Presentation by Erin Nelson

Grant Hadwin probably was insane.

He was still rational and moral.

The logging companies were insane, too, but unlike Hadwin, they had no moral compass.

Cutting down the Golden Spruce was an act of civil disobedience.

Hadwin was “intense” and reckless.

Random and impulsive.

Paranoid.

But...

Hadwin was at home in the forest.

He understood how it worked.

His ability to survive in the bush was based on sense and respect.

Logging in BC was irresponsible and irrational.

Forests were thought to be infinite.

In 1980, only 1/3 of logged areas were replanted.

Clearcutting destroys forest ecosystems.

Here’s how.

Trees store water.

Without them, water simply runs off, causing floods.

Recent floods at Kingcome Inlet.

Clearcuts were identified as a main cause.
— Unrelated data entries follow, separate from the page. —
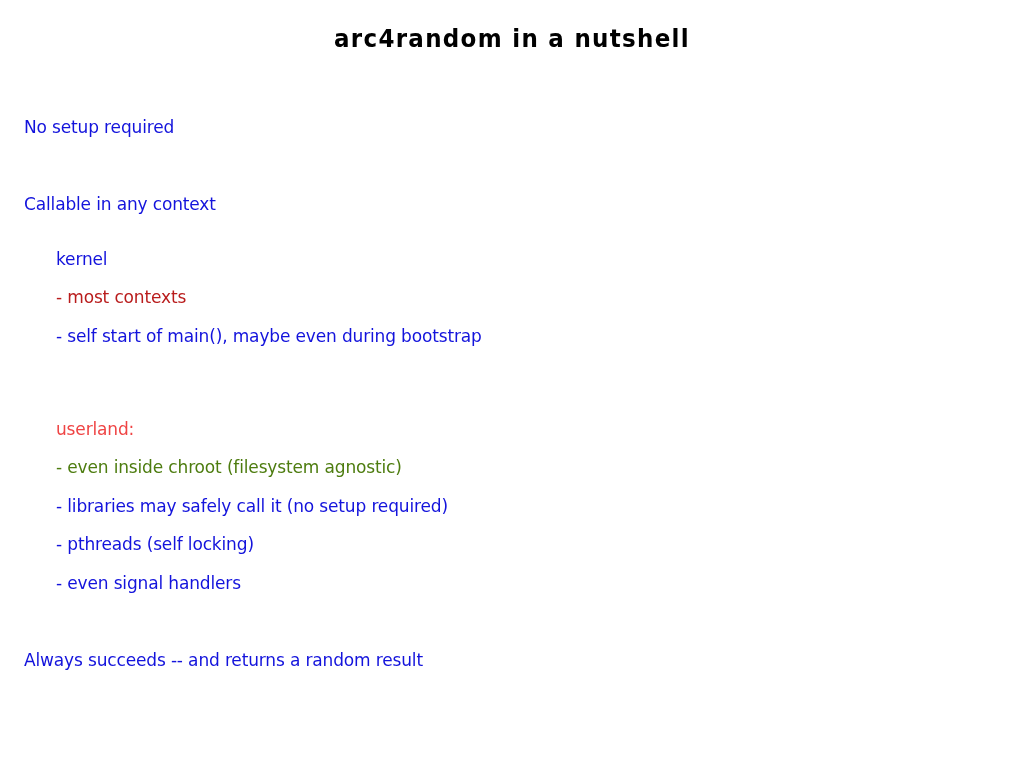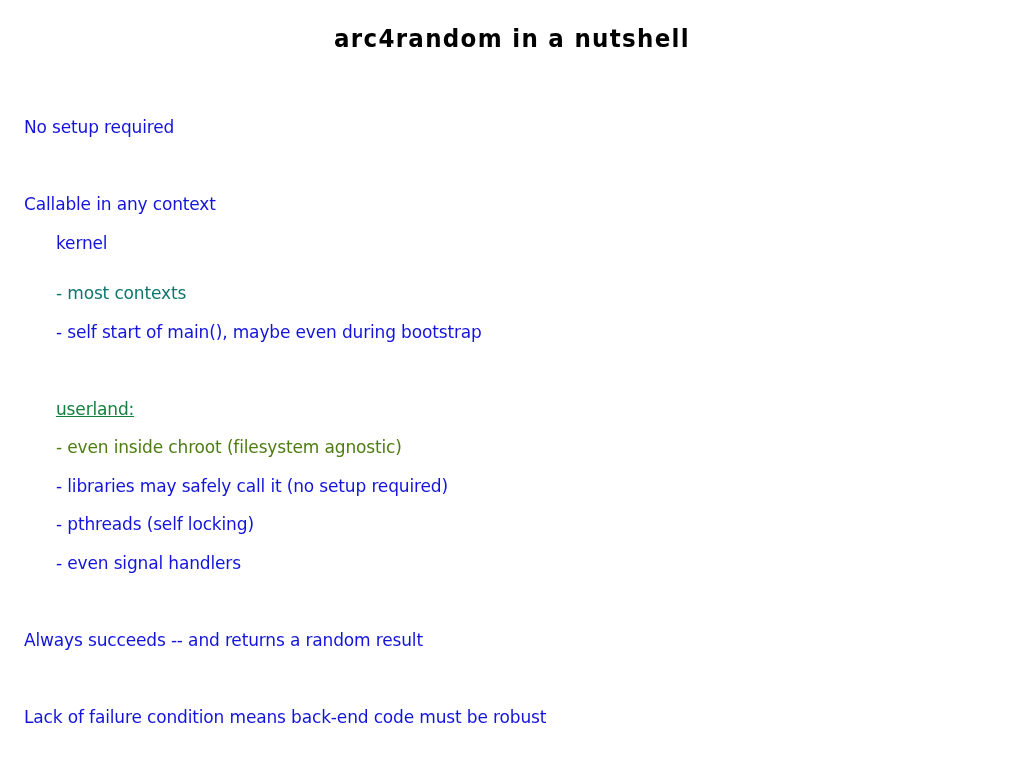"kernel" .lvl-1 { margin-top: none -> 16px }
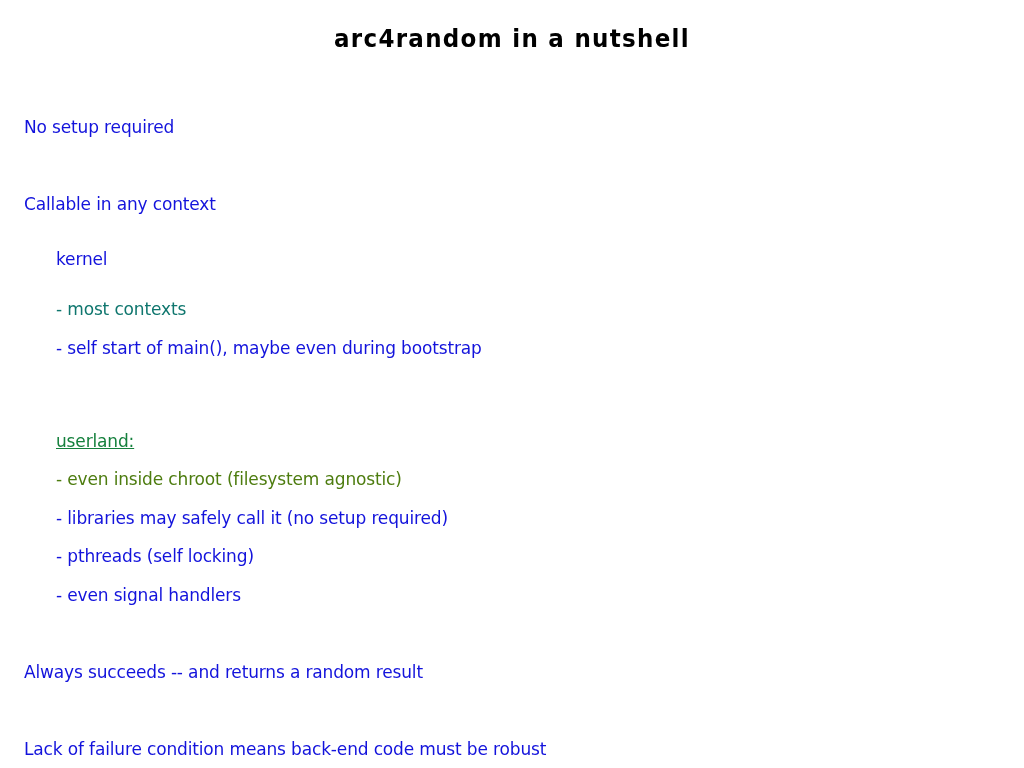"- most contexts" div.line { color: #0f766e -> #b91c1c; margin-top: 12px -> none }
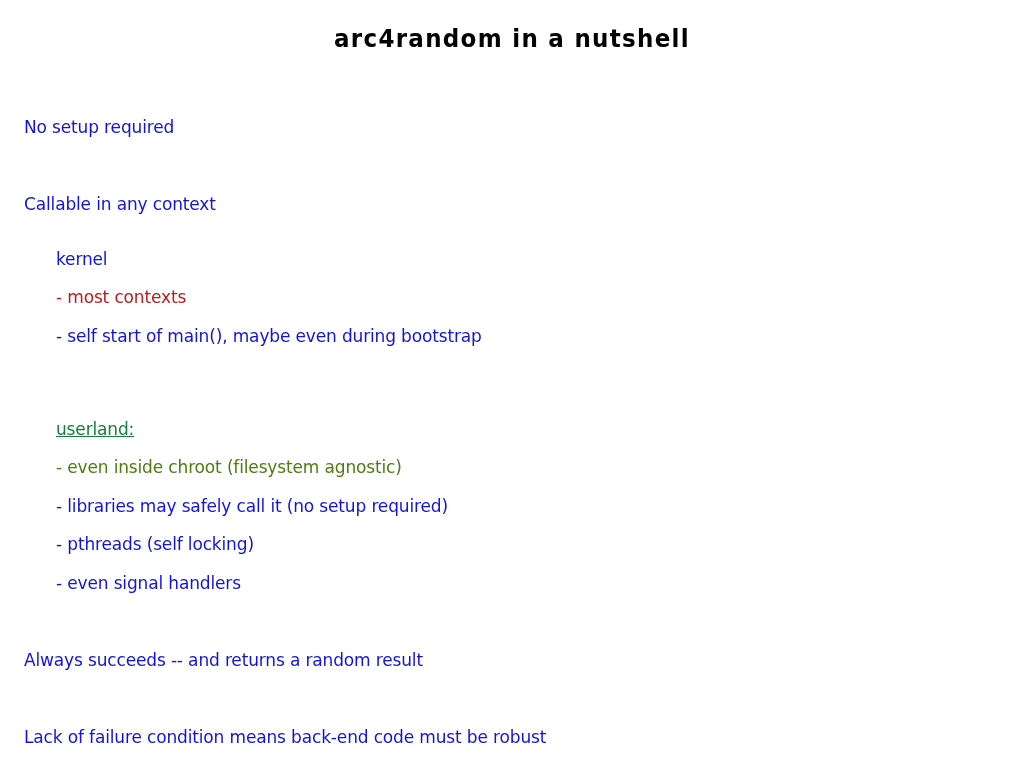"userland:" div.line { color: #15803d -> #ef4444; text-decoration: underline -> none }
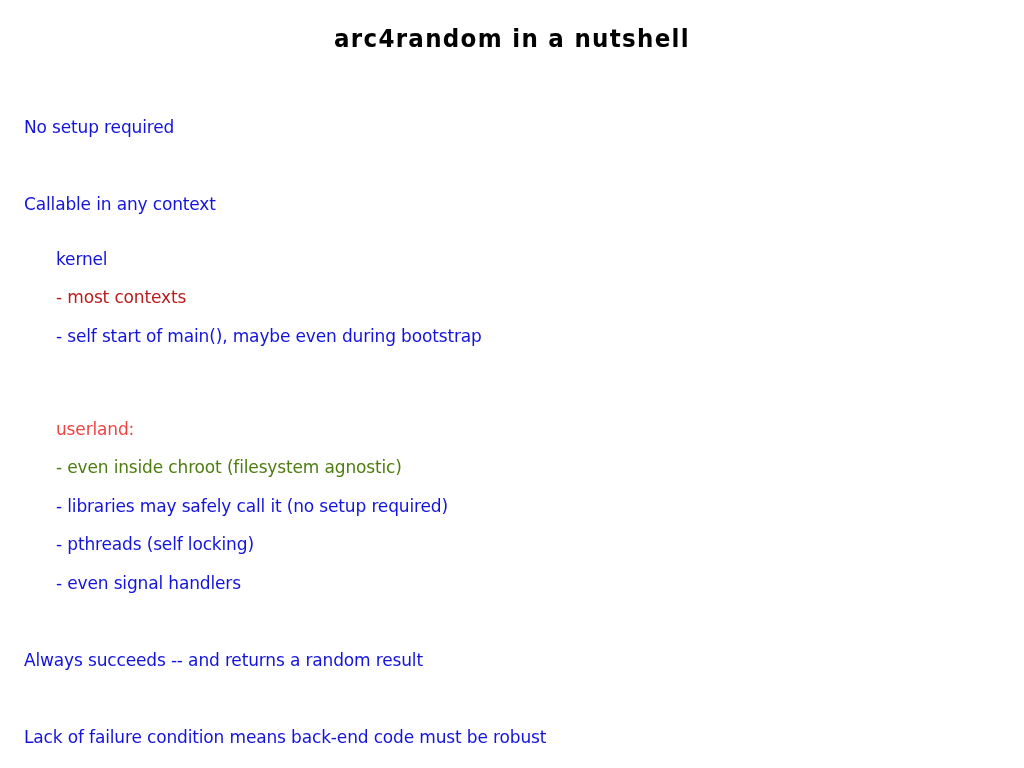"Lack of failure condition means" div.line { html: <div>Lack of failure condition means back-end code must be robust</div> -> none }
Trees also store nutrients.

Those get recycled when the tree dies.

Clearcutting removes these nutrients from the ecosystem.

1998 clearcut at Rivers Inlet.

The logging industry was dying with the forests.

But irresponsible logging continued.

In 1993, the NDP government gave MB rights to clearcut 70%of Clayoquot Sound.

Hadwin was disgusted with the industry.

He wrote tons of letters, but it came to naught.

He saw an injustice of bureaucrats destroying the environment.

He took more direct action.

Like an activist who has exhausted his other means, Hadwin took action.

He cut down the “pet tree”.

He didn’t see why it was any more important than the rest of BC’s forests.

Stump of the Golden Spruce

What is it?

Martin Luther King Jr broke a civil disobedience campaign into four steps.

Step 1: Gather information.

Hadwin did this during his work in the logging industry.

Step 2: Negotiation

Hadwin’s letter campaign, and his attempts to speak with logging companies.

Step 3: Preparation and “self purification”.

Hadwin prepared himself extensively and had time to reconsider.

Step 4: Action.

Bye, bye, Golden Spruce.

Thus, Hadwin went through all the steps of an act of civil disobedience.

“... an individual who breaks a law that his conscience

tells him is unjust, and who willingly accepts the

penalty... in order to arouse the conscience of the

community over its injustice, is in reality expressing

the highest respect for the law.”

Hadwin disappeared before he could be imprisoned.

But the important thing is that he didn’t deny what he did.

He was open about what he did and why he did it.

Hadwin’s actions qualify as civil disobedience.

Hadwin’s action was a politically motivated protest.

He may have been insane, but he was still rational and moral.

Logging companies were not. They thoughtlessly destroyed their own livelihood and that of others.

Grant Hadwin was only trying to stop it.